■ **How to complete this task**
Below are records that hold pictures; write out only the lines from their start through the line with "Dagger pour GitHub", exactly, and drop the pictures.

■ **Exercise input**

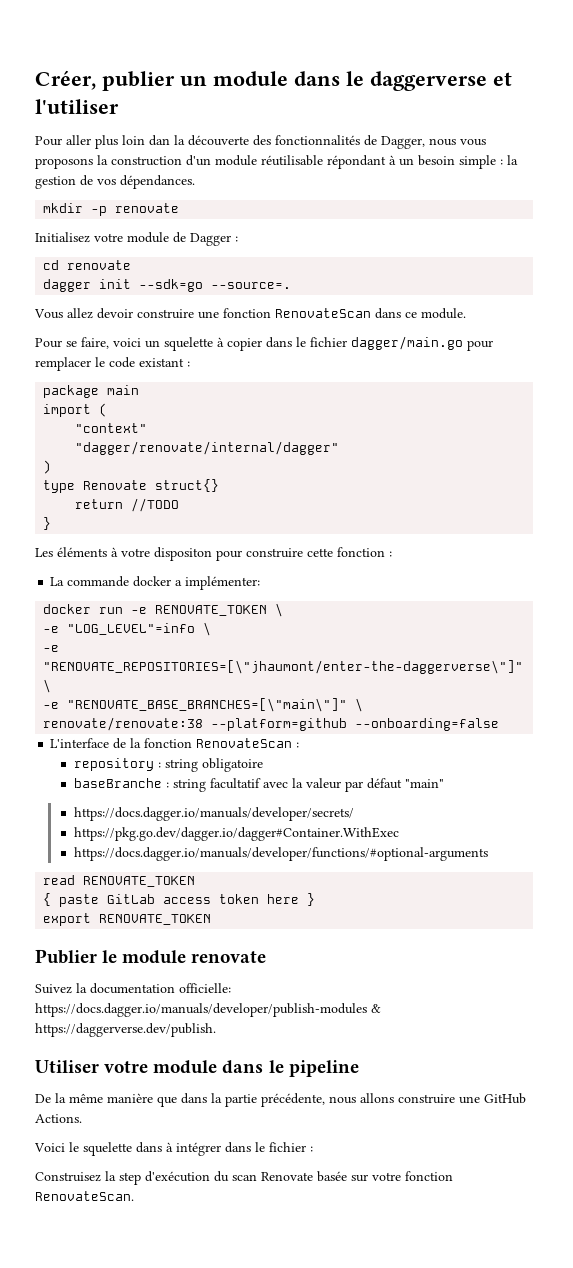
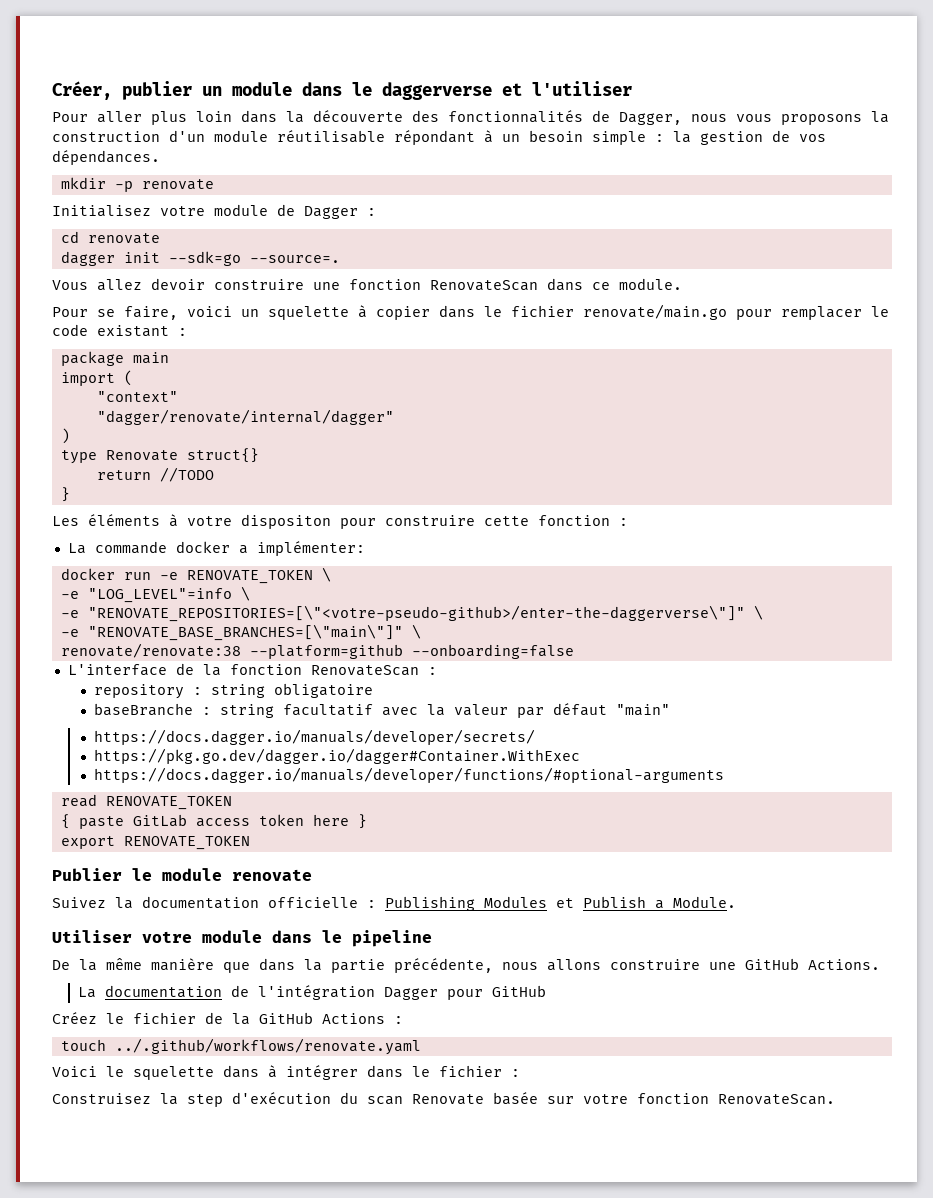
- Pour aller plus loin dan la découverte des fonctionnalités de Dagger, nous vous proposons la construction d'un module réutilisable répondant à un besoin simple : la gestion de vos dépendances.
+ Pour aller plus loin dans la découverte des fonctionnalités de Dagger, nous vous proposons la construction d'un module réutilisable répondant à un besoin simple : la gestion de vos dépendances.
- Pour se faire, voici un squelette à copier dans le fichier dagger/main.go pour remplacer le code existant :
+ Pour se faire, voici un squelette à copier dans le fichier renovate/main.go pour remplacer le code existant :
- -e "RENOVATE_REPOSITORIES=[\"jhaumont/enter-the-daggerverse\"]" \
+ -e "RENOVATE_REPOSITORIES=[\"<votre-pseudo-github>/enter-the-daggerverse\"]" \
- Suivez la documentation officielle: https://docs.dagger.io/manuals/developer/publish-modules & https://daggerverse.dev/publish.
+ Suivez la documentation officielle : Publishing Modules et Publish a Module.
+ La documentation de l'intégration Dagger pour GitHub
+ Créez le fichier de la GitHub Actions :
+ touch ../.github/workflows/renovate.yaml

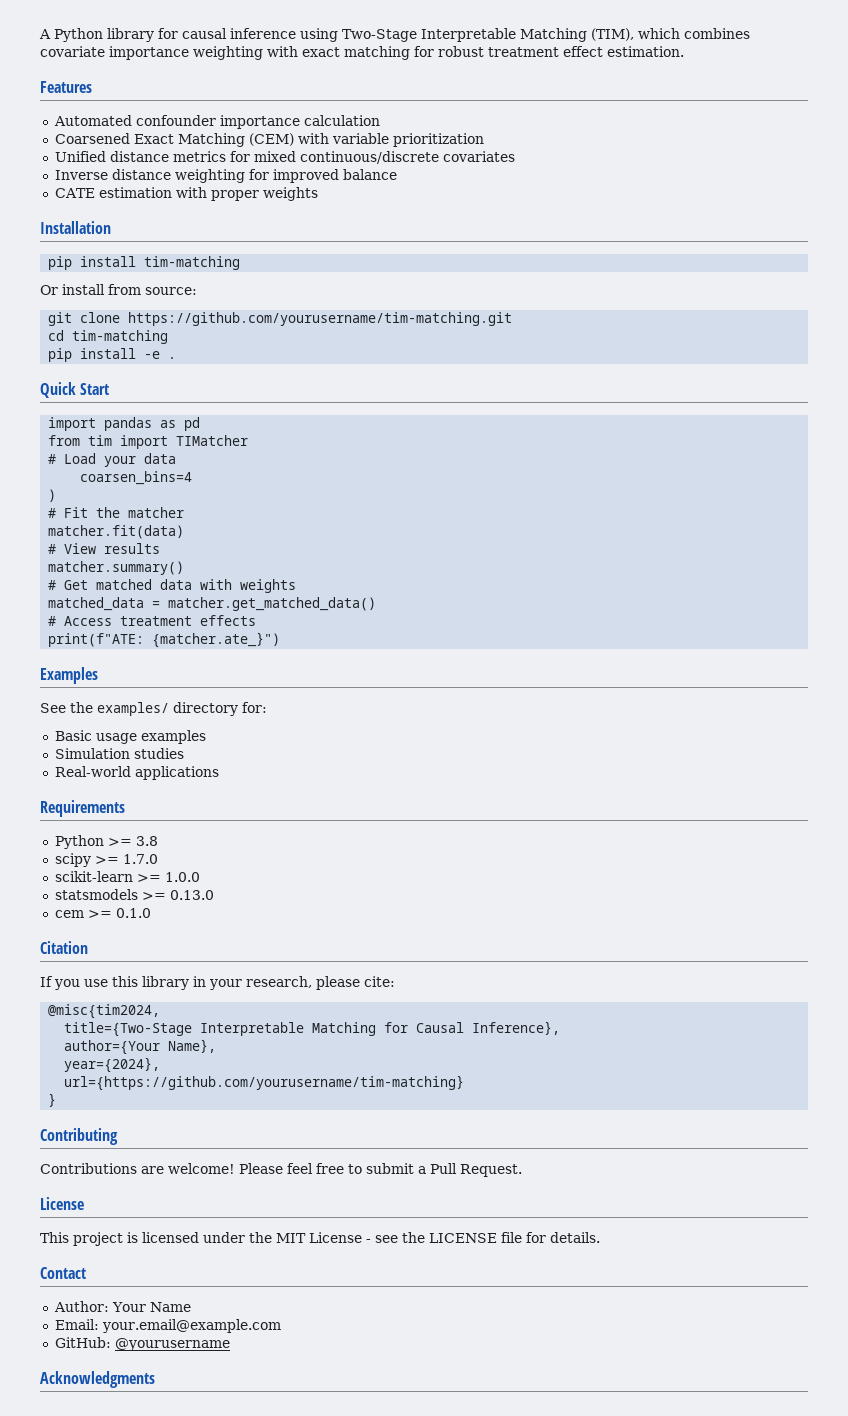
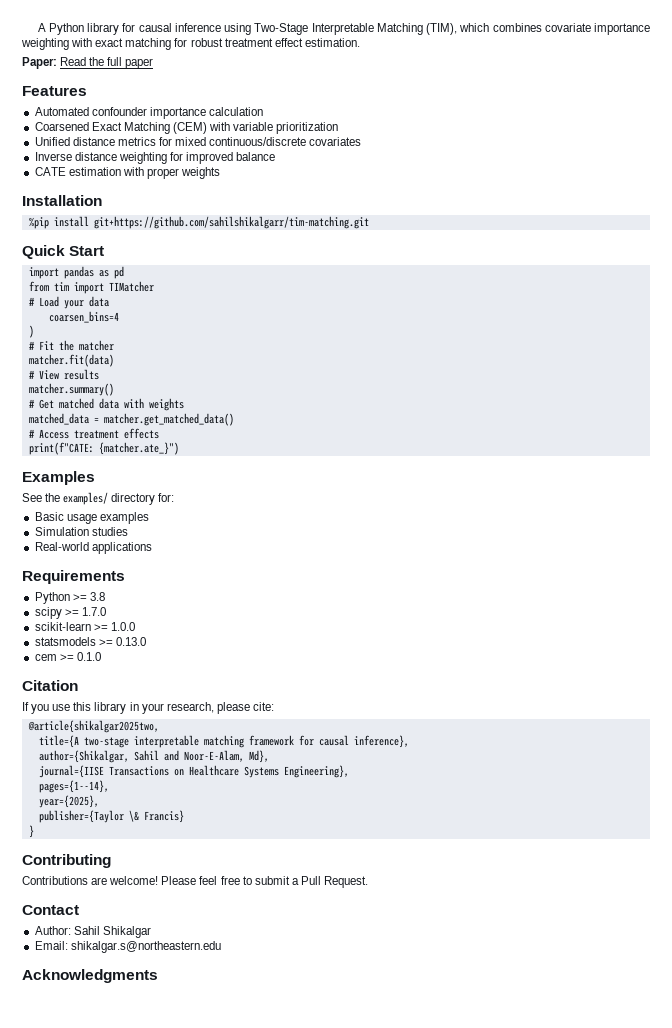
+ Paper: Read the full paper
- pip install tim-matching
- Or install from source:
- git clone https://github.com/yourusername/tim-matching.git
- cd tim-matching
- pip install -e .
+ %pip install git+https://github.com/sahilshikalgarr/tim-matching.git
- print(f"ATE: {matcher.ate_}")
+ print(f"CATE: {matcher.ate_}")
- @misc{tim2024,
- title={Two-Stage Interpretable Matching for Causal Inference},
- author={Your Name},
- year={2024},
- url={https://github.com/yourusername/tim-matching}
+ @article{shikalgar2025two,
+ title={A two-stage interpretable matching framework for causal inference},
+ author={Shikalgar, Sahil and Noor-E-Alam, Md},
+ journal={IISE Transactions on Healthcare Systems Engineering},
+ pages={1--14},
+ year={2025},
+ publisher={Taylor \& Francis}
  Please feel free to submit a Pull Request.
- License
- This project is licensed under the MIT License - see the LICENSE file for details.
- Author: Your Name
+ Author: Sahil Shikalgar
- Email: your.email@example.com
- GitHub: @yourusername
+ Email: shikalgar.s@northeastern.edu

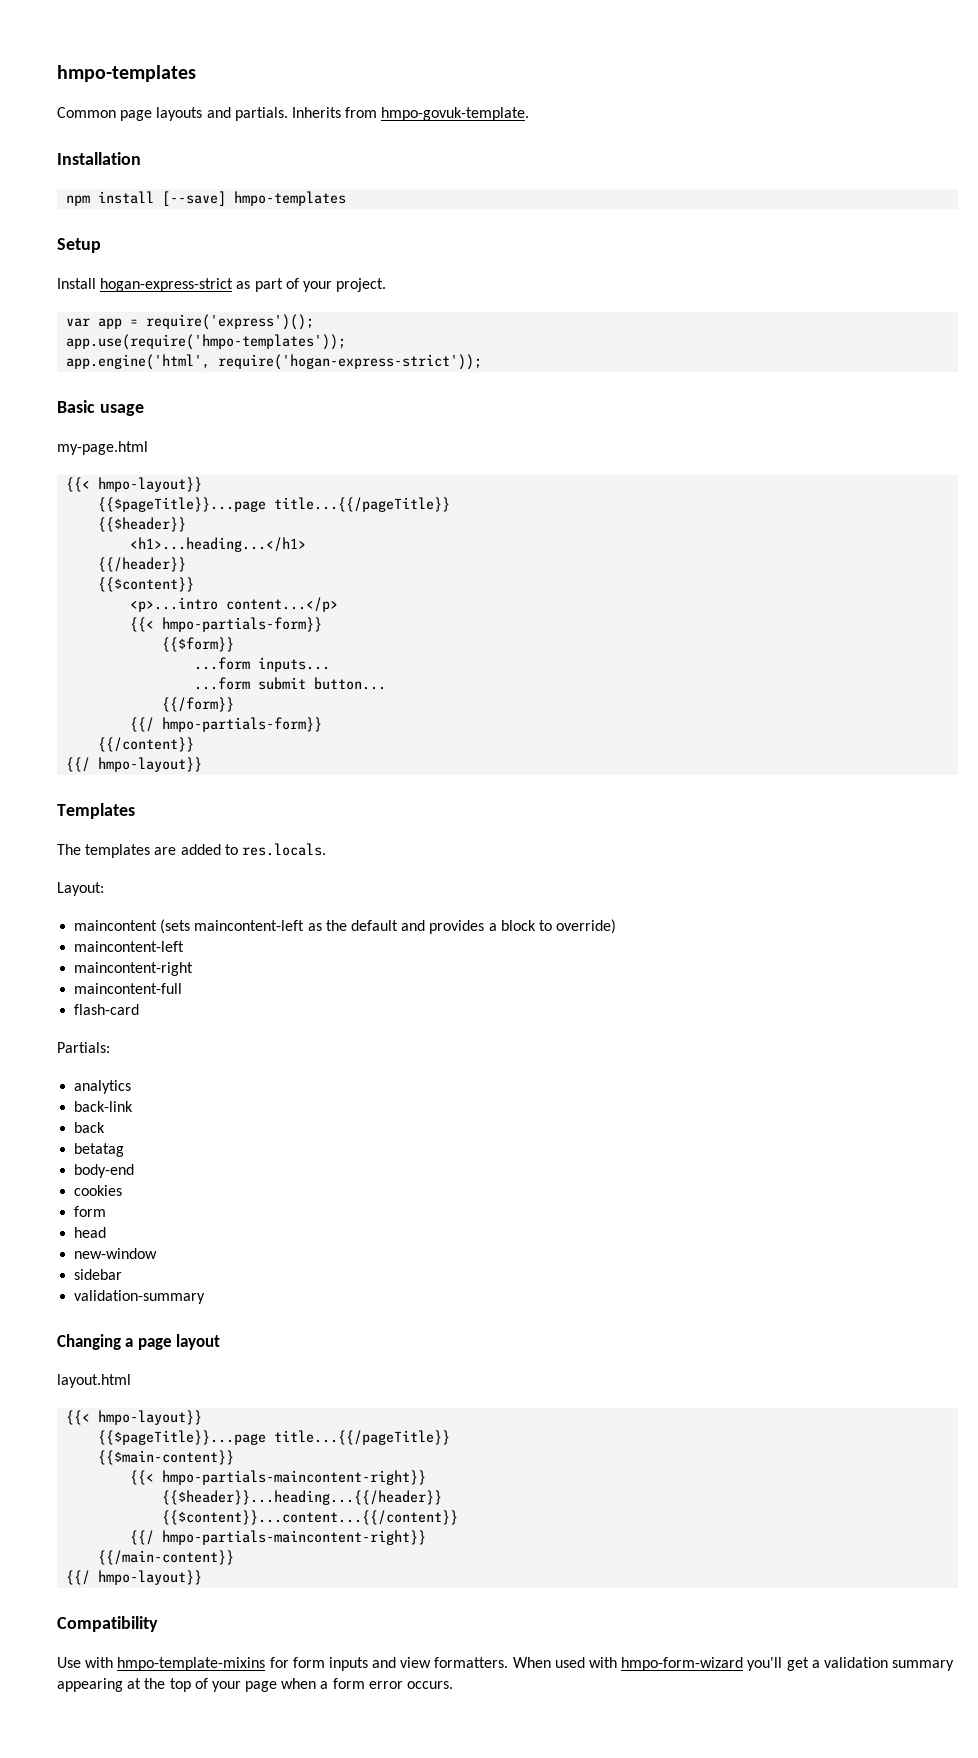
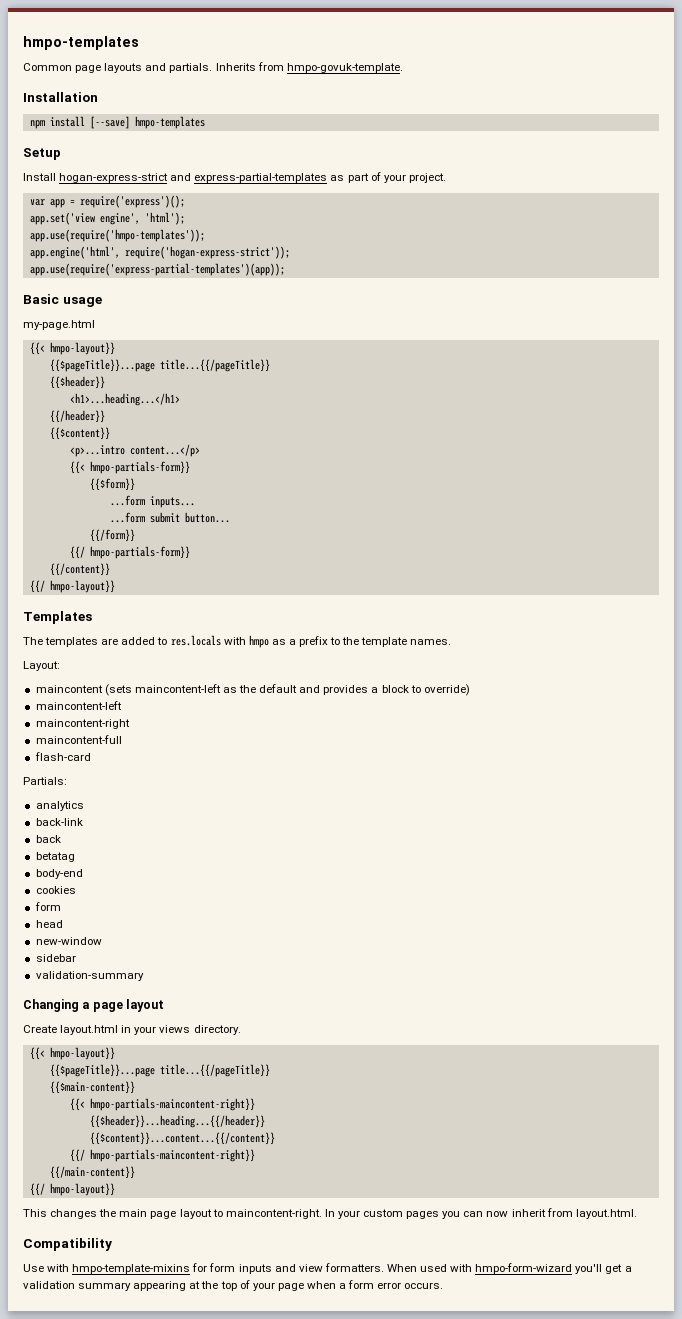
- Install hogan-express-strict as part of your project.
+ Install hogan-express-strict and express-partial-templates as part of your project.
+ app.set('view engine', 'html');
+ app.use(require('express-partial-templates')(app));
- The templates are added to res.locals.
+ The templates are added to res.locals with hmpo as a prefix to the template names.
- layout.html
+ Create layout.html in your views directory.
+ This changes the main page layout to maincontent-right. In your custom pages you can now inherit from layout.html.

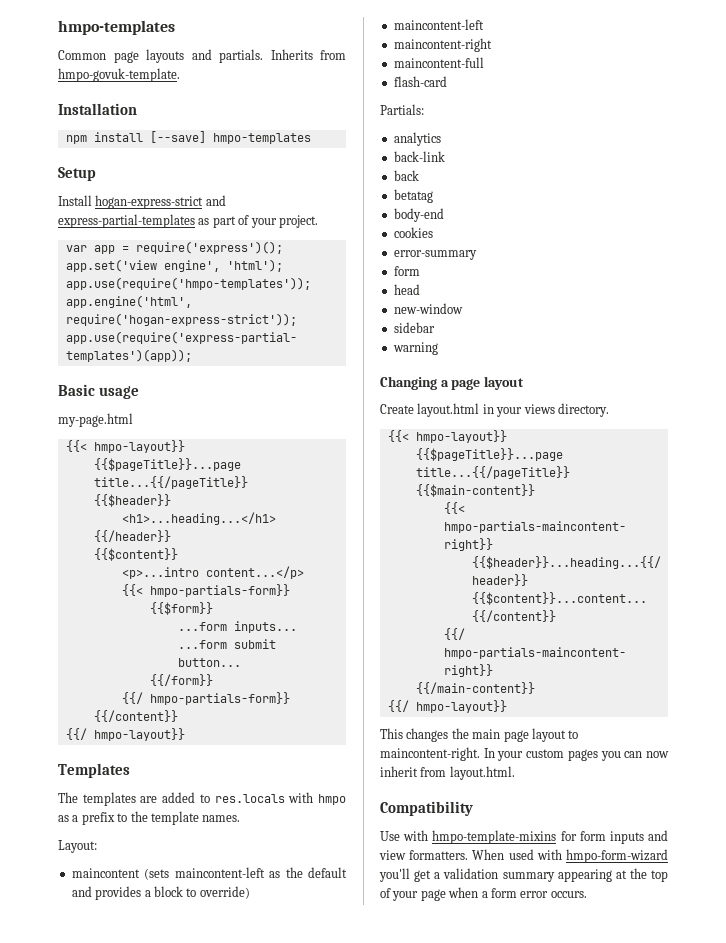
+ error-summary
- validation-summary
+ warning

■ **Result of this task**
- Pour aller plus loin dan la découverte des fonctionnalités de Dagger, nous vous proposons la construction d'un module réutilisable répondant à un besoin simple : la gestion de vos dépendances.
+ Pour aller plus loin dans la découverte des fonctionnalités de Dagger, nous vous proposons la construction d'un module réutilisable répondant à un besoin simple : la gestion de vos dépendances.
- Pour se faire, voici un squelette à copier dans le fichier dagger/main.go pour remplacer le code existant :
+ Pour se faire, voici un squelette à copier dans le fichier renovate/main.go pour remplacer le code existant :
- -e "RENOVATE_REPOSITORIES=[\"jhaumont/enter-the-daggerverse\"]" \
+ -e "RENOVATE_REPOSITORIES=[\"<votre-pseudo-github>/enter-the-daggerverse\"]" \
- Suivez la documentation officielle: https://docs.dagger.io/manuals/developer/publish-modules & https://daggerverse.dev/publish.
+ Suivez la documentation officielle : Publishing Modules et Publish a Module.
+ La documentation de l'intégration Dagger pour GitHub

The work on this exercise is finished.